## DATA EXTRACTS
• • • •

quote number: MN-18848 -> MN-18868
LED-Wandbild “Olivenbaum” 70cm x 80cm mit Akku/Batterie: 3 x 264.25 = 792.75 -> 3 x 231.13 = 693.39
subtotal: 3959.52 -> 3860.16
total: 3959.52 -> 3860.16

• • • •

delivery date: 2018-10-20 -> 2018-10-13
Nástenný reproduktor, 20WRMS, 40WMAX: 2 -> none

• • • •

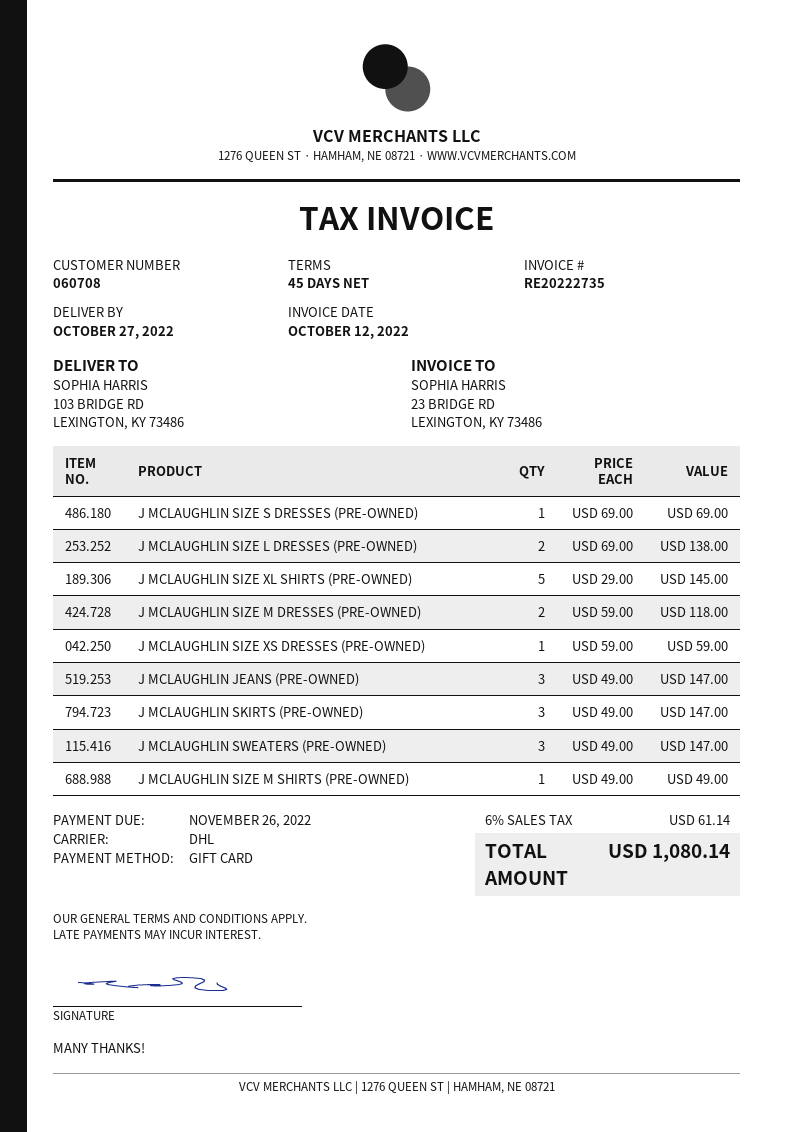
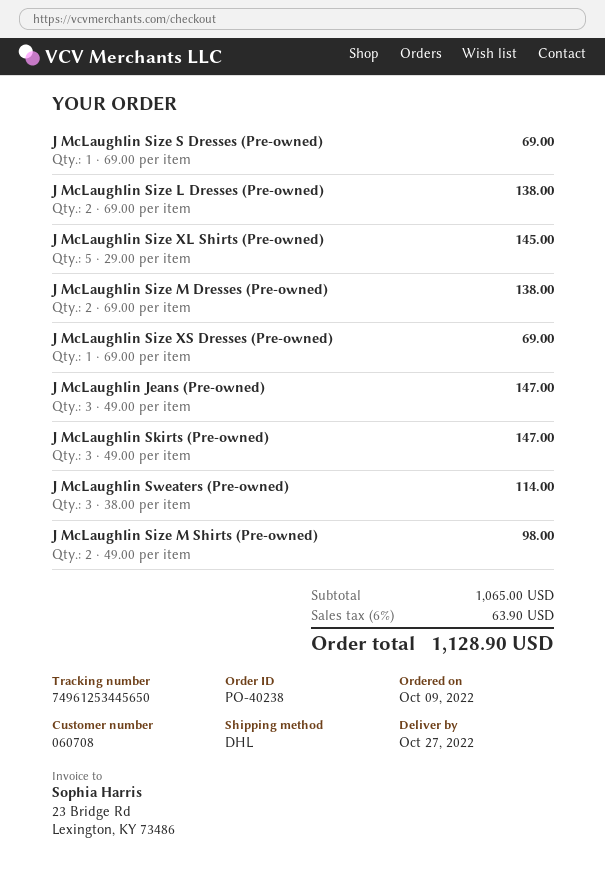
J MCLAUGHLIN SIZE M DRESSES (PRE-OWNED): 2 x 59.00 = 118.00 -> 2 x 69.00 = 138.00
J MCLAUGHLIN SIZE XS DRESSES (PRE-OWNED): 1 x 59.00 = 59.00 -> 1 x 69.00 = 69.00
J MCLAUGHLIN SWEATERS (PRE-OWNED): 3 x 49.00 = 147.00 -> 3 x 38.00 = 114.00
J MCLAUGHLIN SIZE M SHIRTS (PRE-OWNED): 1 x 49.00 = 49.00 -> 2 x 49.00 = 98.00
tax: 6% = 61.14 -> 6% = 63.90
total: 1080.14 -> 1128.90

• • • •

## WHAT IS REQUIRED
Check each line of the entries for the word "SIZE", then state the count alone.

## ANSWER BOX
3